Título: Tese de campanha não é verdadeira
Autor: Eduardo Paes
Fonte: O Globo, 14/08/2005, O País, p. 4

Eduardo Paes duvida dos empréstimos dados por BMG e Rural a Valério

Um dos mais assíduos freqüentadores do porão, apelido dado ao subsolo do prédio do Senado onde ficam guardados os documentos da CPI dos Correios, o vice-líder do PSDB na Câmara, Eduardo Paes (RJ), duvida da veracidade dos empréstimos dados pelos bancos BMG e Rural ao empresário Marcos Valério, responsável pelos pagamentos a políticos da base aliada e do PT. Na semana em que seu partido, além de atirar pedras no governo, teve de proteger a vidraça que se tornou o empréstimo feito pelo mesmo empresário para a campanha do senador Eduardo Azeredo (PSDB-MG), durante a disputa de 1998 pelo governo mineiro, Paes disse que as duas operações são delituosas. Ele acha, entretanto, que não se pode usar uma operação feita no período eleitoral, a dos tucanos, para desviar o foco das denúncias de corrupção no governo federal.

Os integrantes da CPI estão convencidos da veracidade dos empréstimos tomados por Marcos Valério?

EDUARDO PAES: Todos na CPI têm uma profunda desconfiança da veracidade destes empréstimos. É muito estranho que qualquer pessoa, mesmo que fosse participante de um grande esquema escuso, com os juros que o Brasil tem, fosse fazer empréstimos sem se preocupar em quitá-los. Os valores atualizados hoje chegam a quase R$100 milhões. Como é que eles iam pagar este empréstimo? Mesmo que fosse com dinheiro fruto de corrupção, não é uma medida muito inteligente roubar para pagar juros em banco.

Os empréstimos serviriam para justificar a tese de que foi cometido apenas um crime eleitoral? Afinal, com eles o dinheiro teria uma origem.

PAES: Temos de desmontar essa tese de que isso era recurso para campanha eleitoral. O período dos empréstimos é completamente distinto do período eleitoral. Acreditar nesta tese é a mesma coisa que legitimar a corrupção no Brasil. Agora todo político que levou dinheiro vai dizer que era para campanha eleitoral. Mas a legislação limita o período do processo eleitoral legal, que dura do momento em que você abre a conta bancária da campanha até a aprovação das suas contas. Portanto, essa tese de que esse dinheiro é para campanha eleitoral não é verdadeira.

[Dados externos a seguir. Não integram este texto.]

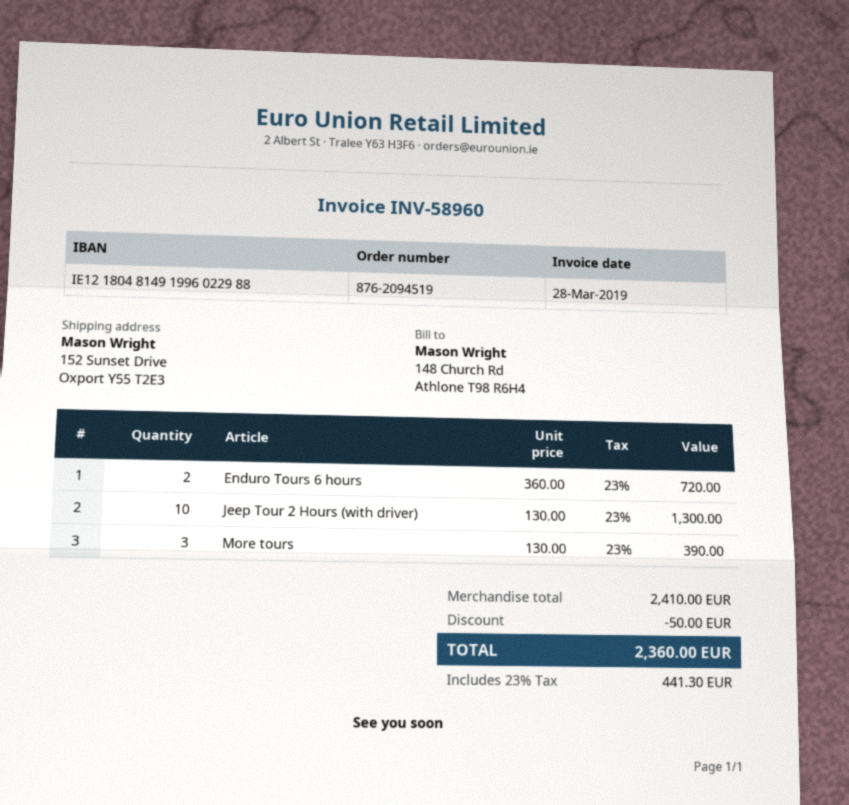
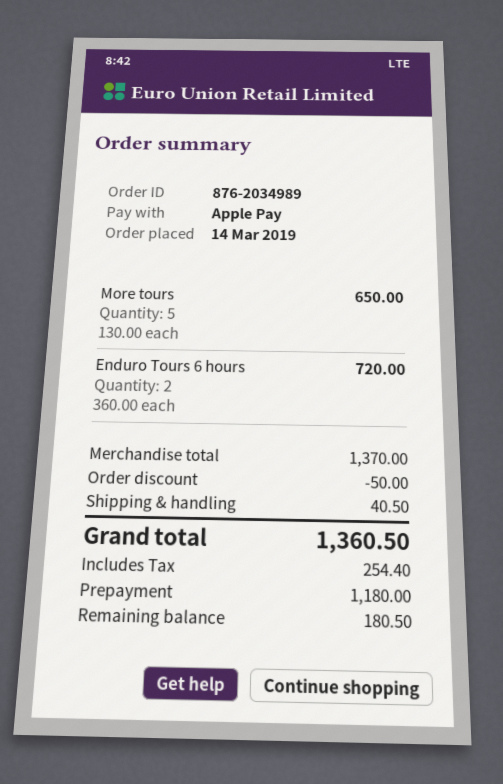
order number: 876-2094519 -> 876-2034989
Jeep Tour 2 Hours (with driver): 10 x 130.00 = 1300.00 -> none
More tours: 3 x 130.00 = 390.00 -> 5 x 130.00 = 650.00
subtotal: 2410.00 -> 1370.00
shipping: none -> 40.50
tax: 441.30 -> 254.40
total: 2360.00 -> 1360.50

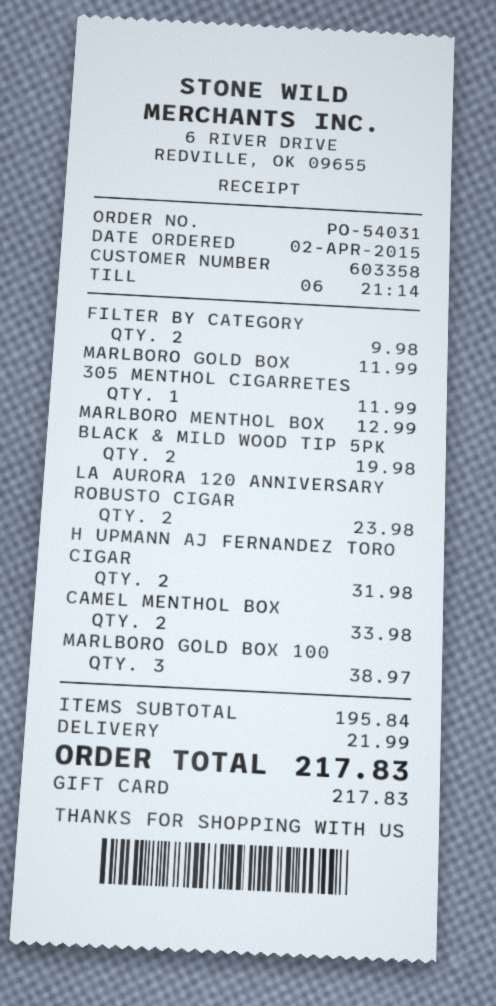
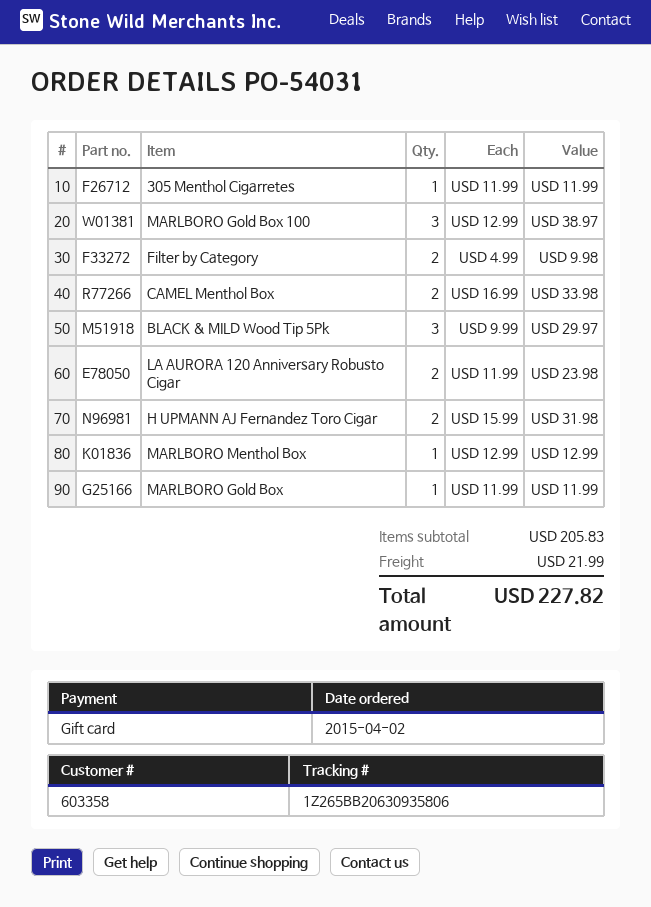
BLACK & MILD WOOD TIP 5PK: 2 for 19.98 -> 3 for 29.97
subtotal: 195.84 -> 205.83
total: 217.83 -> 227.82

E como o senhor vê a relação de Valério com o PSDB mineiro na campanha de 1998?

PAES: Esse é um caso relevante, que merece explicações e o senador Eduardo Azeredo tem se esforçado para isso. O PSDB não defende que isso não seja investigado e levantado. Mas a questão é que trazer isso para a CPI é uma forma de desviar o foco de um esquema de corrupção montado no governo federal, que não tem só os empréstimos. Tem corrupção em contratos, interesses de empresas privadas sendo atendidos dentro do governo com o dinheiro e sendo esquentado pela agência de publicidade.

Mas a sua tese de que não é crime eleitoral vale também para a campanha tucana de 1998 em Minas Gerais?

PAES: Estão tentando desviar o foco (do governo federal), porque ali (em Minas Gerais) pode se caracterizar como empréstimo eleitoral. Foi dentro do período eleitoral, feito pelo candidato a vice-governador (Clésio Andrade), que era o dono de fato da empresa tomadora do empréstimo. E as garantias dadas não foram contratos dados pelo governo. Os contratos usados eram de 1999, quando Azeredo não era mais governador. As duas situações são delituosas, fora da lei, mas uma é um delito eleitoral e a outra é um esquema de corrupção.

E que outros problemas a CPI já encontrou nos pagamentos feitos por Valério a pedido do ex-tesoureiro do PT Delúbio Soares?

PAES: O que comprova essa tese de que o dinheiro não era de campanha é uma falha na montagem da estratégia deles. Foi feito o pagamento do advogado Aristides Junqueira, que já confirmou que recebeu os recursos referentes a honorários pagos pelo serviço de defender o PT no escândalo de Santo André. É a primeira vez que se monta um escândalo para arrumar recursos para se defender em outro escândalo.

E quais são as irregularidades encontradas nos contratos das agências de Valério com o governo?

PAES: Valério, ao terceirizar serviços de publicidade com o Banco do Brasil, por exemplo, superfaturava esses serviços. Cobrava um valor maior do que ele repassava. Contratava empresas de forma fraudulenta que pertenciam a ele mesmo. Ele fazia um ganho duplo faturava a maior e ainda repassava o negócio para uma empresa dele mesmo. Existem ainda elementos que mostram que a licitação que ele venceu nos Correios foi direcionada pela Secretaria de Comunicação.